Task to complete ▸ Show each line of the records below where the word "none" occurs.

Available data ▸
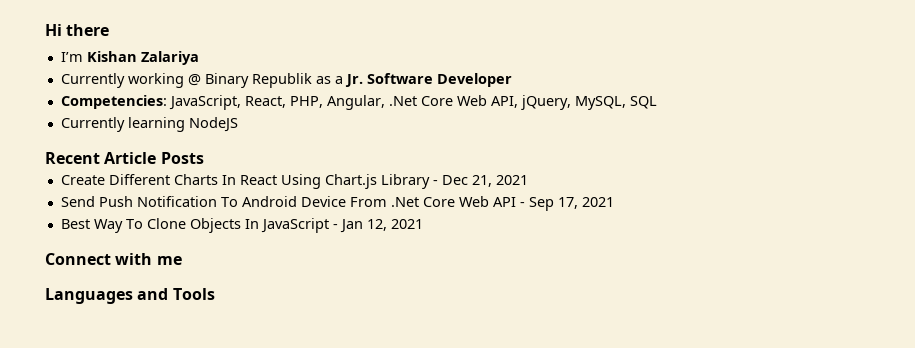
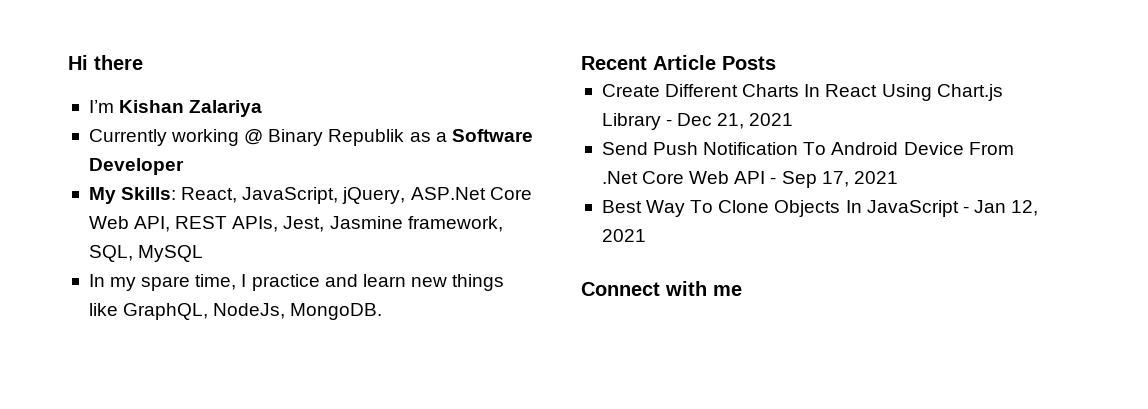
[344,74,363,87] Jr. -> (447, 137) none
[60,95,657,110] [60,117,238,132] Competencies: JavaScript, React, PHP, Angular, .Net Core Web API, jQuery, MySQL, SQL // Currently learning NodeJS -> [88,187,532,204] [88,216,503,232] [88,245,204,262] [88,274,505,291] [88,303,383,320] My Skills: React, JavaScript, jQuery, ASP.Net Core Web API, REST APIs, Jest, Jasmine framework, SQL, MySQL // In my spare time, I practice and learn new things like GraphQL, NodeJs, MongoDB.
[45,288,215,304] // Languages and Tools -> (742, 290) none

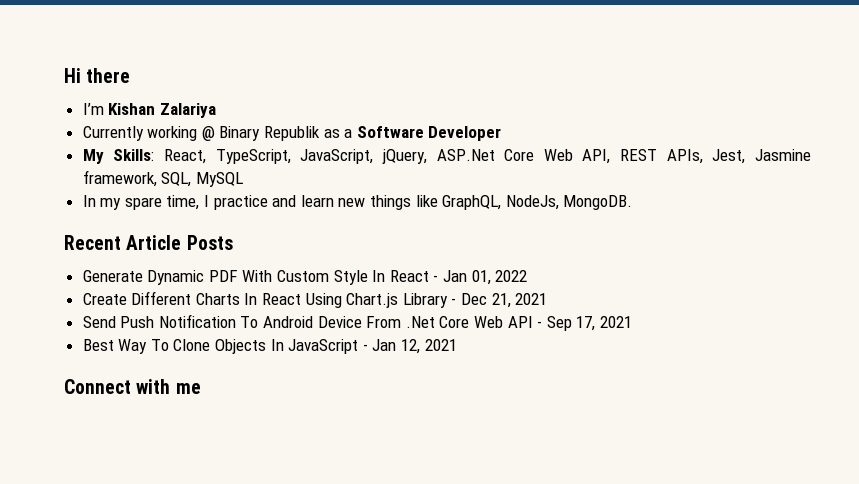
(238, 195) none -> [215,149,291,164] TypeScript,
(776, 63) none -> [82,270,528,285] // Generate Dynamic PDF With Custom Style In React - Jan 01, 2022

Response ▸
[344,74,363,87] Jr. -> (447, 137) none
[45,288,215,304] // Languages and Tools -> (742, 290) none
(238, 195) none -> [215,149,291,164] TypeScript,
(776, 63) none -> [82,270,528,285] // Generate Dynamic PDF With Custom Style In React - Jan 01, 2022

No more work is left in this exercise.